Demand is price elastic if a change in price causes a bigger percentage change in demand. It will have a PED of greater than one.
- % change in price 3/27 = 0.111
- % change in Q.D – 30/80 = – 0.375
- In the above example, the PED = -3.37
Goods will tend to be price elastic with the following characteristics:
- Many substitutes. If consumers have many alternatives, demand will be more sensitive to price. For example, if the price of one type of mineral water (Vittel) increases, people can easily switch to other brands.
- Competitive markets. Related to the first point. If markets are very competitive then demand will be more sensitive to price and therefore demand will be more elastic
- High percentage of income. Luxury goods which are a high percentage of income will be more sensitive to price. If the price goes up, less people will be able to afford it.
- Bought frequently. If we bread every day, we may be more sensitive to changes in price.

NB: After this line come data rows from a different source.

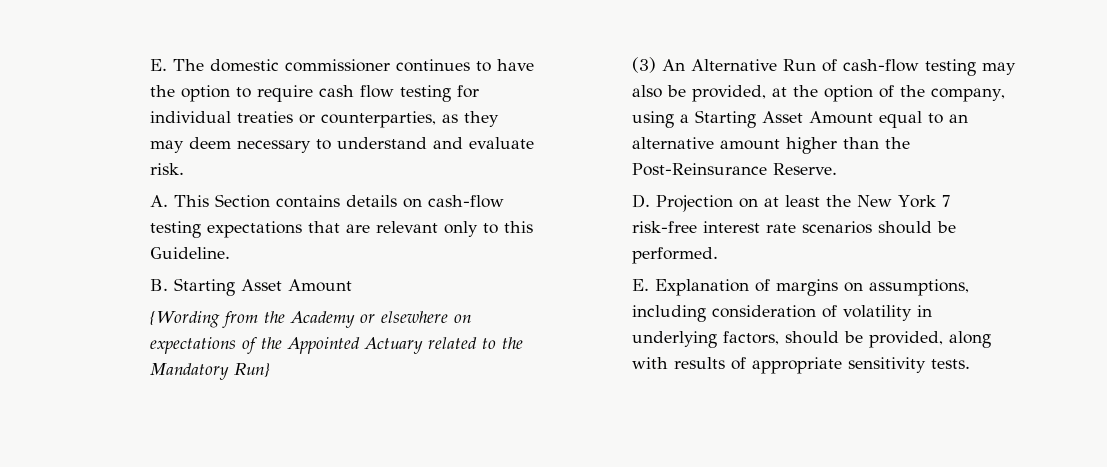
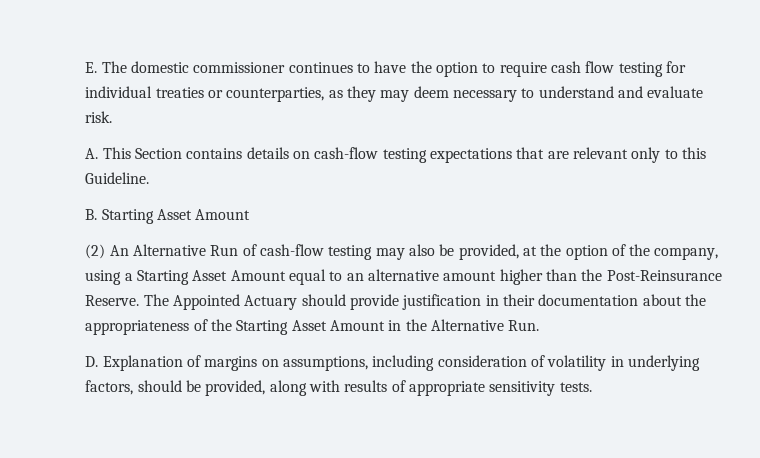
- {Wording from the Academy or elsewhere on expectations of the Appointed Actuary related to the Mandatory Run}
- (3) An Alternative Run of cash-flow testing may also be provided, at the option of the company, using a Starting Asset Amount equal to an alternative amount higher than the Post-Reinsurance Reserve.
- D. Projection on at least the New York 7 risk-free interest rate scenarios should be performed.
- E. Explanation of margins on assumptions, including consideration of volatility in underlying factors, should be provided, along with results of appropriate sensitivity tests.
+ (2) An Alternative Run of cash-flow testing may also be provided, at the option of the company, using a Starting Asset Amount equal to an alternative amount higher than the Post-Reinsurance Reserve. The Appointed Actuary should provide justification in their documentation about the appropriateness of the Starting Asset Amount in the Alternative Run.
+ D. Explanation of margins on assumptions, including consideration of volatility in underlying factors, should be provided, along with results of appropriate sensitivity tests.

Examples of elastic demand
- Dairy milk chocolate bar – there are many other types of chocolate bars to choose from. Note – if chocolate in general increased in price, demand would be inelastic, but for particular types of chocolate demand is elastic.
- Ryanir flights to the continent. An increase in the price of flights from London to Paris would encourage people to take the Channel Tunnel. Also, if flights increase people will not be able to afford it and will choose to take their holiday in the UK.
Tax on a good with elastic demand
With elastic demand, a tax will cause only a small rise in price. There will be a big fall in demand. Most of the tax will be borne by the producer. The consumer burden (increase in price) will be quite small.
Perfectly Elastic Demand
If demand is perfectly elastic, it means that at a certain price demand is infinite (A good with a very high elasticity of demand). In other words if a firm increased price by 1%, it would see all its demand evaporate. If demand is perfectly elastic, then demand will be horizontal.
Examples of Perfectly Elastic Demand
Foreign currency exchange. If you are buying foreign currency, it is likely to exhibit the features of perfect competition. A buyer could choose from many different sellers. The product (e.g. dollars) is identical. Perfect information about cheapest would be easy to find.
Therefore, if one firm increased the price of dollars, above market equilibrium – no one would buy from that firm. They would buy from cheaper alternatives.
Similarly if you are buying potatoes from Covent garden, it is easy to check prices. Therefore, if a farmer increases price above the equilibrium demand will fall significantly, meaning demand is very elastic.
Diagram of Perfect Competition
In a perfectly competitive market it is assumed a firm would have a perfectly elastic demand. This is because if they increased the price, the consumers with perfect information would switch to other firms who offer the identical product.
In perfect competition, we say a firm is a price taker. This means it’s demand curve is perfectly elastic, it has to accept the market price.